March 3: students should submit an initial list of the five
papers they would most prefer to present (ranked in
order)
March 5: students should submit a one to three page description
of an implementation project they propose to undertake,
this description should indicate the mechanism the student
proposes to implement, a timetable for implementation,
and indicate (concretely) how they plan to test their
method
March 12: students should submit (if needed) a revised description
of their implementation project
April 14: students should submit a three page mid-project description
of their implementation projects
May 12: final report for term projects due. This report should have
an overall writeup of your solution and background information
(minimum 3, maximum 10 pages). It should also include a
discussion of experiments you did for validation (2-5 pages),
plus the actual code and print out of a representative set
of the output.
Talk Stuff:
A short list of suggestions on preparing your talk.

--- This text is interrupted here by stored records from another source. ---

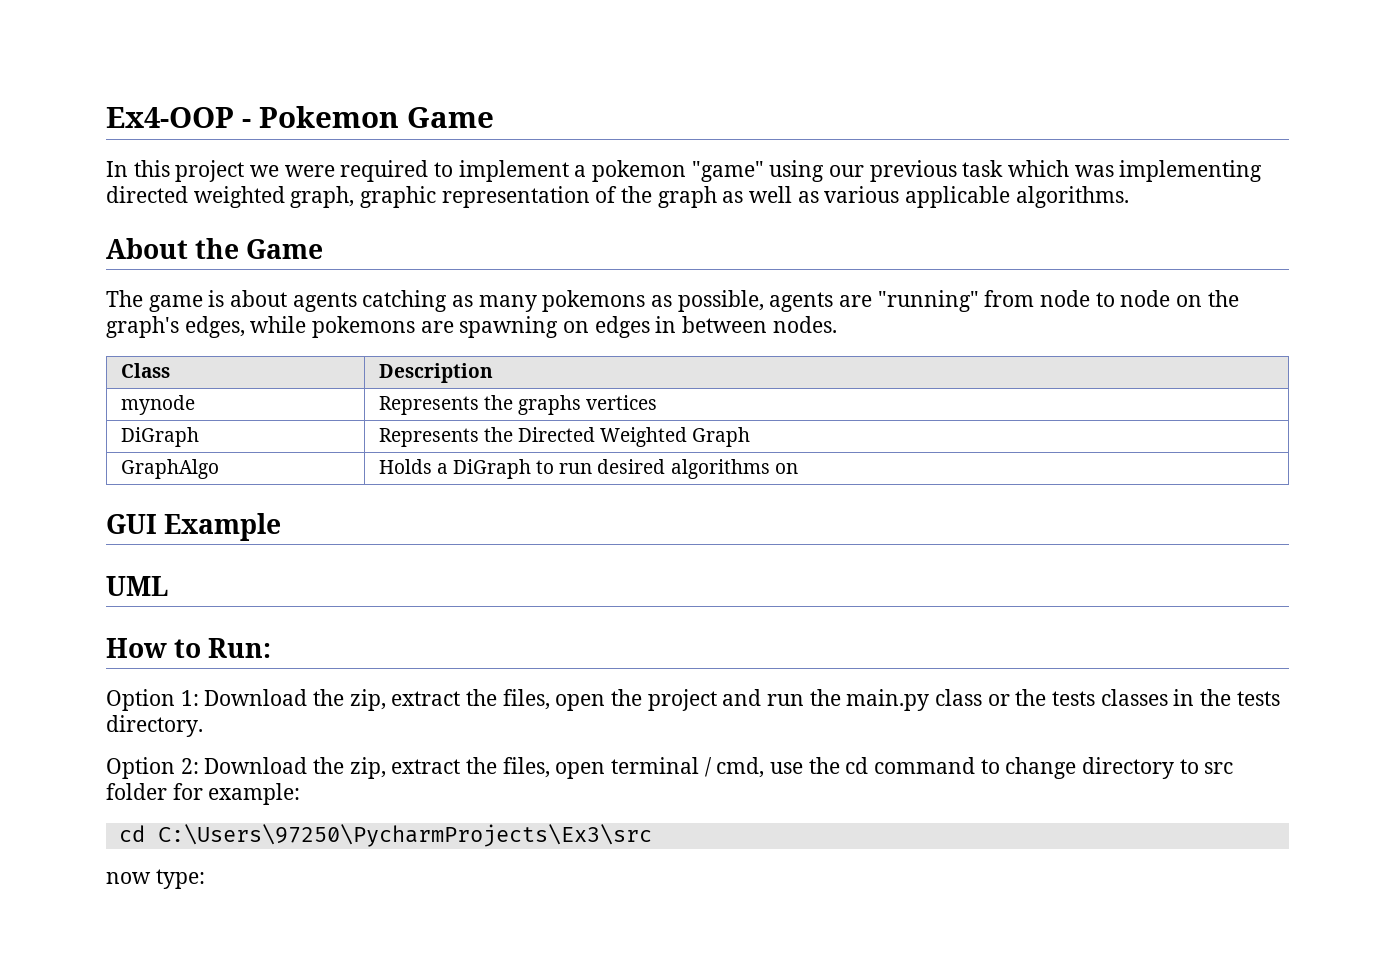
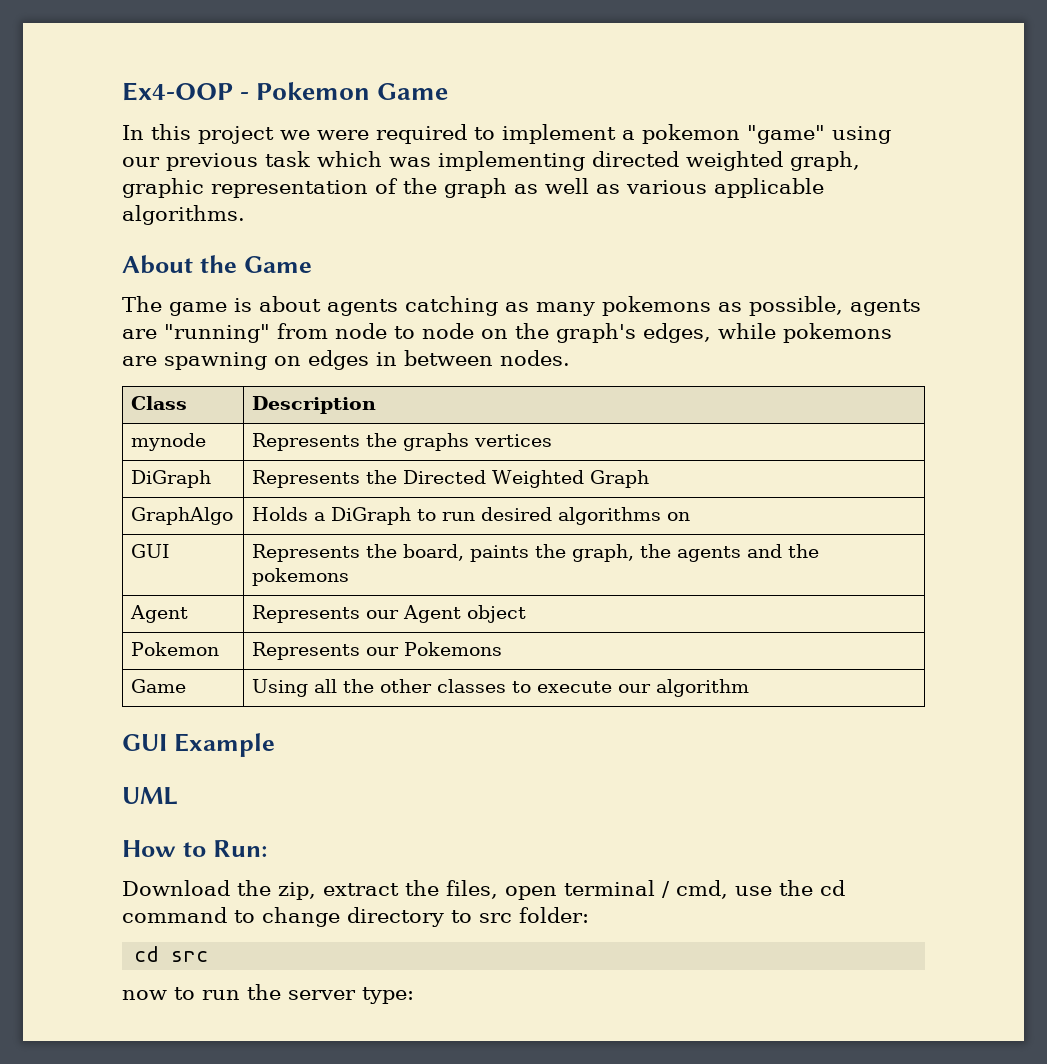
+ GUI | Represents the board, paints the graph, the agents and the pokemons
+ Agent | Represents our Agent object
+ Pokemon | Represents our Pokemons
+ Game | Using all the other classes to execute our algorithm
- Option 1: Download the zip, extract the files, open the project and run the main.py class or the tests classes in the tests directory.
- Option 2: Download the zip, extract the files, open terminal / cmd, use the cd command to change directory to src folder for example:
- cd C:\Users\97250\PycharmProjects\Ex3\src
+ Download the zip, extract the files, open terminal / cmd, use the cd command to change directory to src folder:
+ cd src
- now type:
+ now to run the server type:

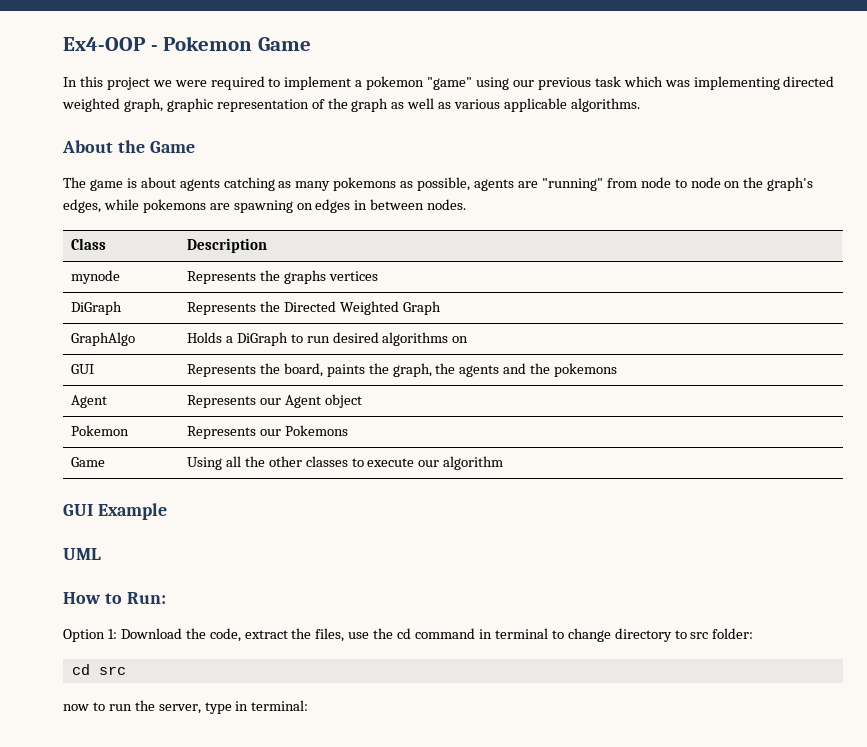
- Download the zip, extract the files, open terminal / cmd, use the cd command to change directory to src folder:
+ Option 1: Download the code, extract the files, use the cd command in terminal to change directory to src folder:
- now to run the server type:
+ now to run the server, type in terminal:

Implement a significant subunit to be added to the UMD ML code
library such as:
A decision tree module with multiple gain functions, the
ability to deal with unknown values, the ability to deal
with continuous functions and multiple pruning methods
A neural network method including an arbitrary network
format and the ability to constrain the network weights
in various ways
A support vector machine learner
Implement and test a genetic algorithm / neural network hybrid
Implement a known algorithm to extract understandable knowledge
from a trained neural network
Adapt an existing ILP system to be used in an ensemble learner (such
as bagging or boosting).
Build a visualization method for an SVM package such as SVM-Light that
would allow users to see (understand) the SVM decision surface.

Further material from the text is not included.